Deux ans plus tard, il critiquait implicitement son successeur, le président Thabo Mbeki, qui exprimait des doutes sur le lien entre le virus VIH et le syndrome immuno-déficitaire selon lui lié à la pauvreté.

"Le débat sur des questions essentielles concernant le VIH se développe de telle façon qu'il nous distrait de ce qui devrait nous mobiliser pour combattre cette menace majeure pour notre avenir", avait lancé Mandela en février 2002.

Le mois suivant, il déclarait aux journalistes que les séropositifs devraient avoir accès gratuitement aux antirétroviraux (ARV). Une prise de position radicale à un moment où le Congrès national africain (ANC, au pouvoir) s'opposait à leur distribution dans les hôpitaux publics, demandant des tests sur leur toxicité.

En juillet 2002, Mandela convainquait le militant de la lutte anti-sida Zackie Achmat de cesser sa "grève des médicaments". Le leader de la coalition Treatment Action Campaign (TAC), malade du sida, refusait de se soigner tant que le gouvernement n'offrait pas l'accès aux ARV gratuits pour tous.

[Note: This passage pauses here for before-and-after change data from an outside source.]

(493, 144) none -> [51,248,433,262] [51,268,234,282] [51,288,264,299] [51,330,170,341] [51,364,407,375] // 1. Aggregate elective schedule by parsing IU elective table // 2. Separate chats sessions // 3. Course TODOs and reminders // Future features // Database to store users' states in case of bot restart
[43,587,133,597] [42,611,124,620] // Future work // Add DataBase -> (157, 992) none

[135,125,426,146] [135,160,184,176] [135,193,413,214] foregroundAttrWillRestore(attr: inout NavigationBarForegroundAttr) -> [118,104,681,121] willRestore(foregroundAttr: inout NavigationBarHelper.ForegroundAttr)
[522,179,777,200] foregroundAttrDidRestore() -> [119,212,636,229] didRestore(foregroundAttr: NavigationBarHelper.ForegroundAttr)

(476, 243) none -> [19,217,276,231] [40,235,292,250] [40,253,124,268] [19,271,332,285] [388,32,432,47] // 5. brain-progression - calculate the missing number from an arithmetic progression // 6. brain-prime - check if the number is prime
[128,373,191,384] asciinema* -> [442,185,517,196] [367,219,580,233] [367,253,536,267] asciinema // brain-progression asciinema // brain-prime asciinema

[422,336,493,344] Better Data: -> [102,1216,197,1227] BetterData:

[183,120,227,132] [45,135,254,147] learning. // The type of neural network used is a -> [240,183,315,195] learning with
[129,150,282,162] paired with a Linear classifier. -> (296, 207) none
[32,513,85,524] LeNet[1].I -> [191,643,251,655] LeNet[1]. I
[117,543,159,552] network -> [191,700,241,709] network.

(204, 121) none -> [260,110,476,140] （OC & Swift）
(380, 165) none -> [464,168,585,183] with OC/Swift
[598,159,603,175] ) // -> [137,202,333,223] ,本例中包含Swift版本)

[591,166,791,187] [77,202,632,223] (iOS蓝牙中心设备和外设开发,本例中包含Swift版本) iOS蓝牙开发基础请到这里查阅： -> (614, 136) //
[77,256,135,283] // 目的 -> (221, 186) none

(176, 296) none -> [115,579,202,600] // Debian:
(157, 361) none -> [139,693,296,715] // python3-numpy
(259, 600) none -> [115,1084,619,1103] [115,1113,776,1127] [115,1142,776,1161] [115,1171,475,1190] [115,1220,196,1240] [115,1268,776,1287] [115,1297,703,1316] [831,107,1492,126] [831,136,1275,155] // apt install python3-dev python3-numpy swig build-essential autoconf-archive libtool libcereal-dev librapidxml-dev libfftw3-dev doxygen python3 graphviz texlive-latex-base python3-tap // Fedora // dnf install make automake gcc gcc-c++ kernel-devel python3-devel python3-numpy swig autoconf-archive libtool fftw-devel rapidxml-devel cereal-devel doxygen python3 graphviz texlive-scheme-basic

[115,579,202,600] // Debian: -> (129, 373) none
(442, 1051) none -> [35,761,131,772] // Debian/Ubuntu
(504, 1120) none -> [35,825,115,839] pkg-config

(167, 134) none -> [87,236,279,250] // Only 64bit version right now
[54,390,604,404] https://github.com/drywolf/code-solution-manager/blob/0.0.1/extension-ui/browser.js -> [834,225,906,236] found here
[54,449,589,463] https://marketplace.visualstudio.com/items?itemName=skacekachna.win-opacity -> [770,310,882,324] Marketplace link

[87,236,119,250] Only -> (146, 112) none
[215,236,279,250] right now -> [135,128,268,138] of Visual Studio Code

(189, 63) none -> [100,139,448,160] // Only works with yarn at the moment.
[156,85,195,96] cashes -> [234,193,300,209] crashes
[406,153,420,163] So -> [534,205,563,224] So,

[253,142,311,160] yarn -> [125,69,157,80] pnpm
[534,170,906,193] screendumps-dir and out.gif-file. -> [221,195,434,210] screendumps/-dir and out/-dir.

Soumis à des pressions nationales et internationales croissantes, le gouvernement Mbeki approuvait en août 2003 un programme limité d'accès aux ARV dans les hôpitaux publics.

La même année, le héros de la lutte anti-apartheid lançait sa campagne mondiale "46664" dont les concerts géants, avec des vedettes comme le chanteur Bono du groupe U2, visaient à alerter autant qu'à collecter des fonds.

Cette campagne, portant le numéro de prisonnier de Mandela lorsqu'il était enfermé au bagne de Robben Island, appelait les gouvernements de la planète à faire de la pandémie une urgence mondiale.

"Le sida n'est plus seulement une maladie, c'est un problème de droits de l'Homme", soulignait-il lors du concert de novembre 2003.

En janvier 2005, l'ancien avocat avait prononcé une émouvante plaidoirie en annonçant la mort de son fils aîné, Makgatho, que la maladie venait d'emporter à l'âge de 54 ans.

"Depuis quelque temps déjà, je dis qu'il faut parler publiquement du sida et ne pas le cacher. Le seul moyen de montrer qu'il s'agit d'une maladie normale, comme la tuberculose ou le cancer, est de dire ouvertement que quelqu'un est mort du sida", avait-il déclaré, le visage marqué par le chagrin.

"C'est pourquoi je vous ai convoqués ici aujourd'hui: pour annoncer que mon fils est mort du sida."

Lui rendant hommage, le directeur exécutif d'Onusida Michel Sidibé a estimé qu'"il a été celui qui nous a vraiment aidés à briser la conspiration du silence".

L'Afrique du Sud a nettement accéléré ses efforts contre la pandémie ces dernières années. Fin 2013, le pays distribuait des ARV à plus de 2 millions de séropositifs, soit le plus important programme de ce type au monde.